> _WORK INSTRUCTION_
Produce as output only the lines below starting at the line with "договоренностях с Путиным" and continuing through the line with "[51,155,185,170] 21.07.2026 /", each one exactly as written.

> _EXERCISE INPUT_

·····

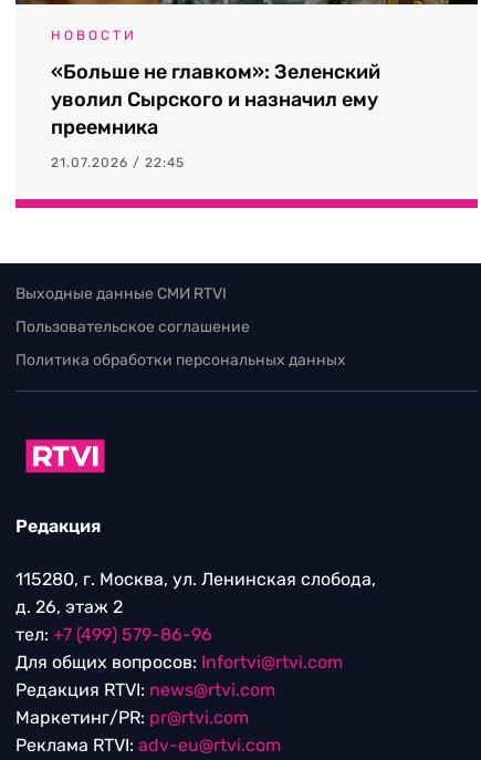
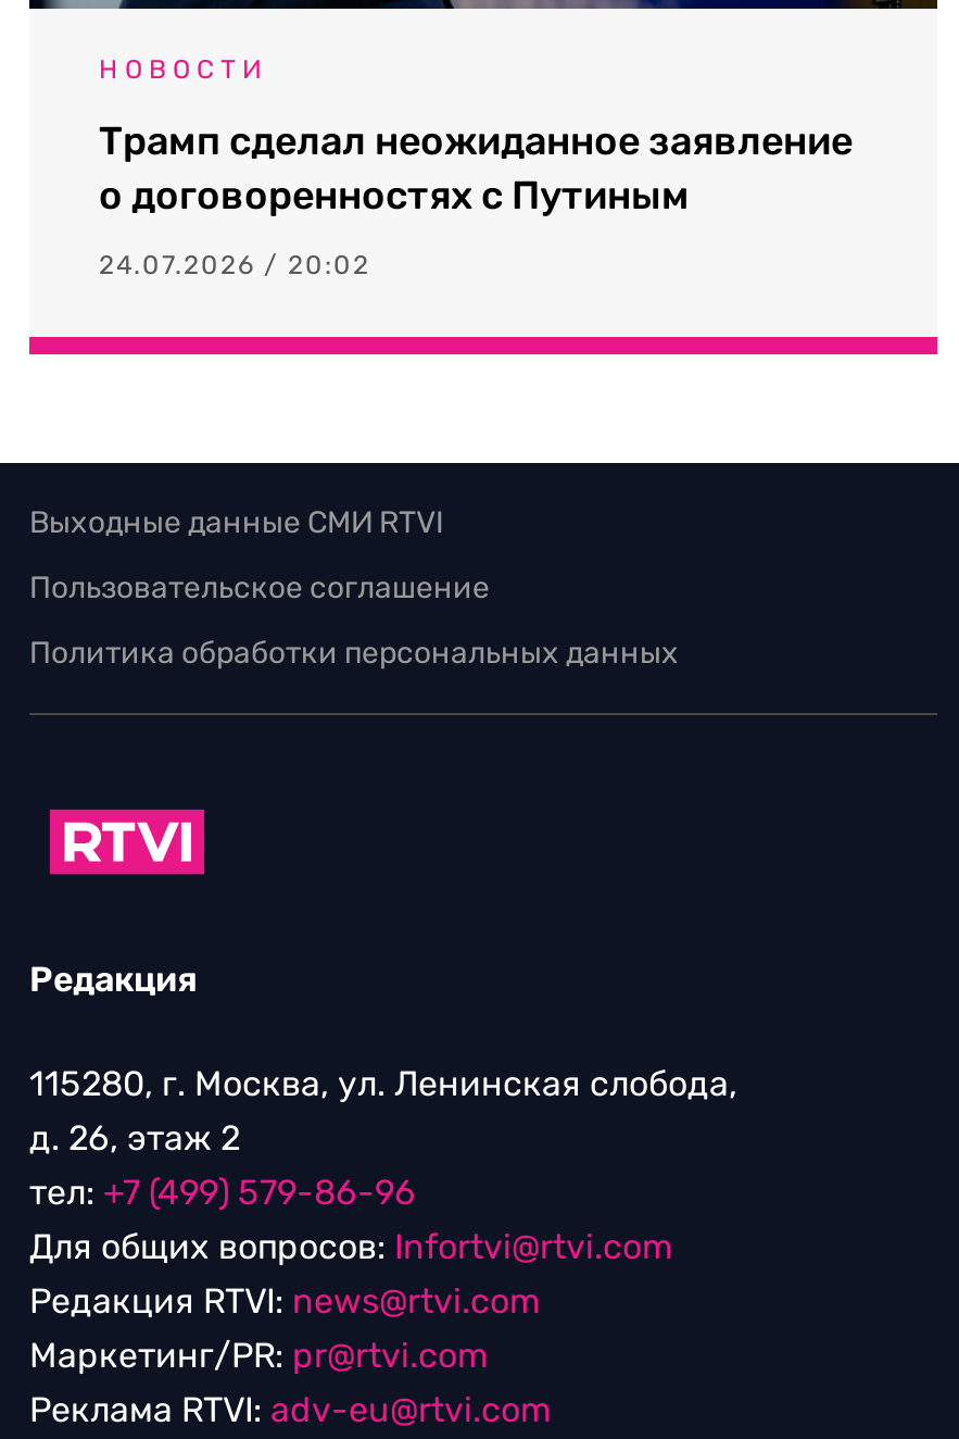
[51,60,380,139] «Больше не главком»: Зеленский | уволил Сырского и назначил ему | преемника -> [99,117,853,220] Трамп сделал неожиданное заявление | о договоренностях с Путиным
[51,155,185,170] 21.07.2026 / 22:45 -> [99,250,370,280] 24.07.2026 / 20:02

·····

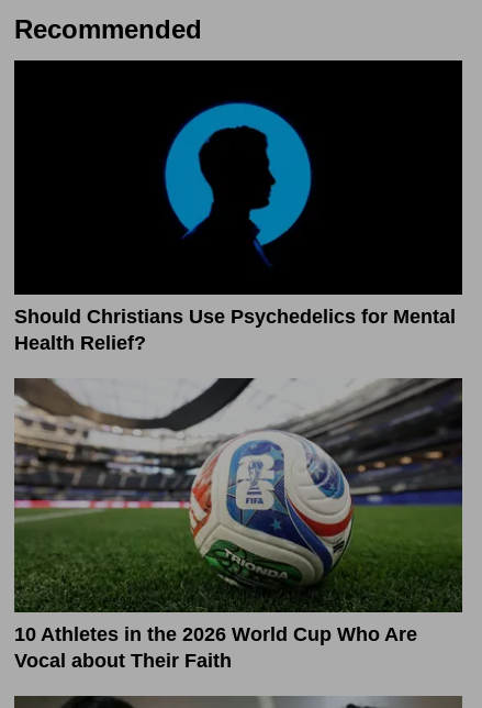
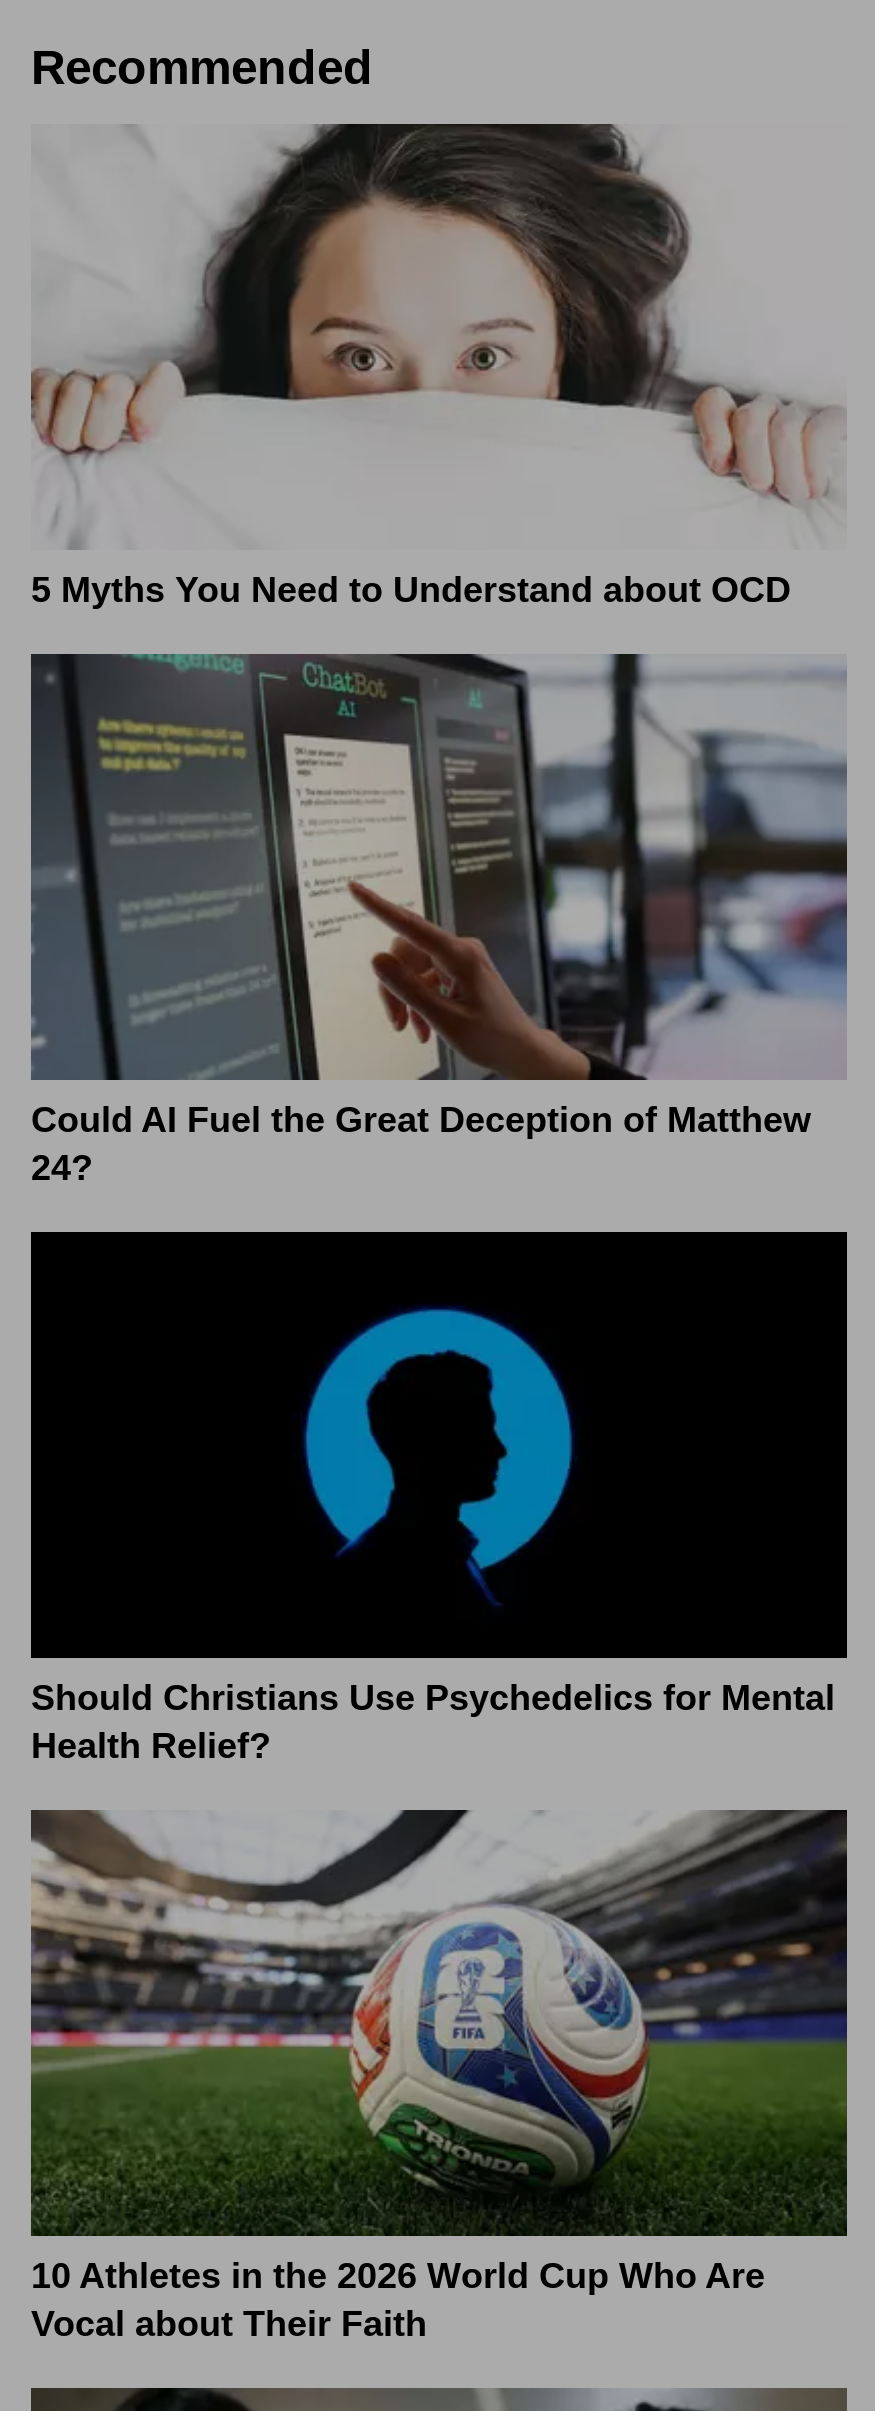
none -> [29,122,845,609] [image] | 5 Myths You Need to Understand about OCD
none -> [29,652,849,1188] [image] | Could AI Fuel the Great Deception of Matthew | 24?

·····

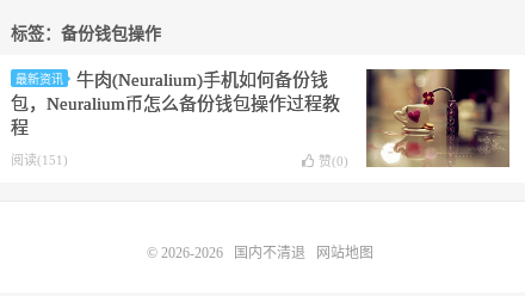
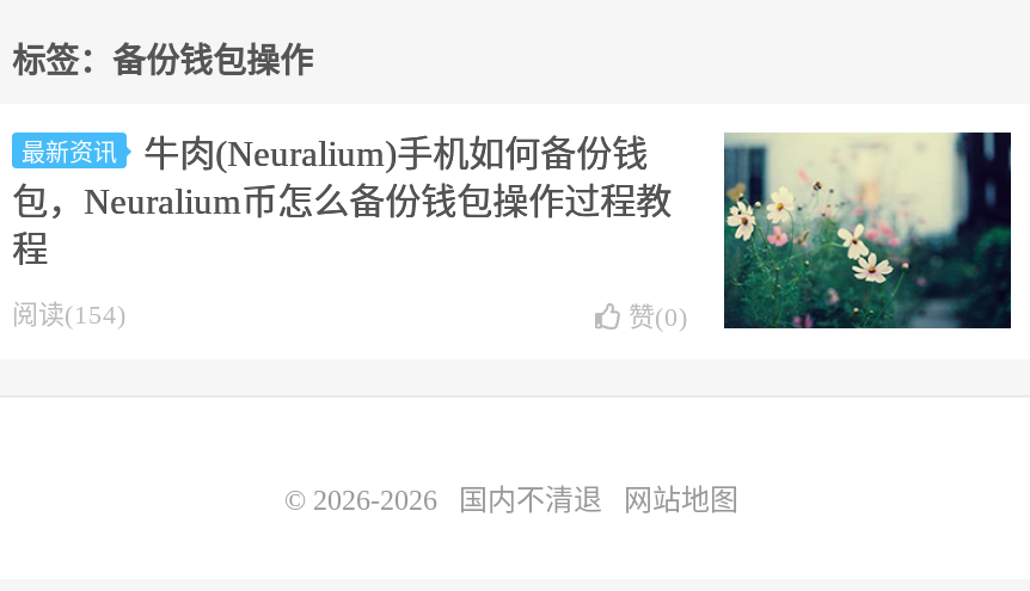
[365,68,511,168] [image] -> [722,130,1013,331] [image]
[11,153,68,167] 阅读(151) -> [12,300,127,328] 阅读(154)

·····

> _RESULT_
[51,60,380,139] «Больше не главком»: Зеленский | уволил Сырского и назначил ему | преемника -> [99,117,853,220] Трамп сделал неожиданное заявление | о договоренностях с Путиным
[51,155,185,170] 21.07.2026 / 22:45 -> [99,250,370,280] 24.07.2026 / 20:02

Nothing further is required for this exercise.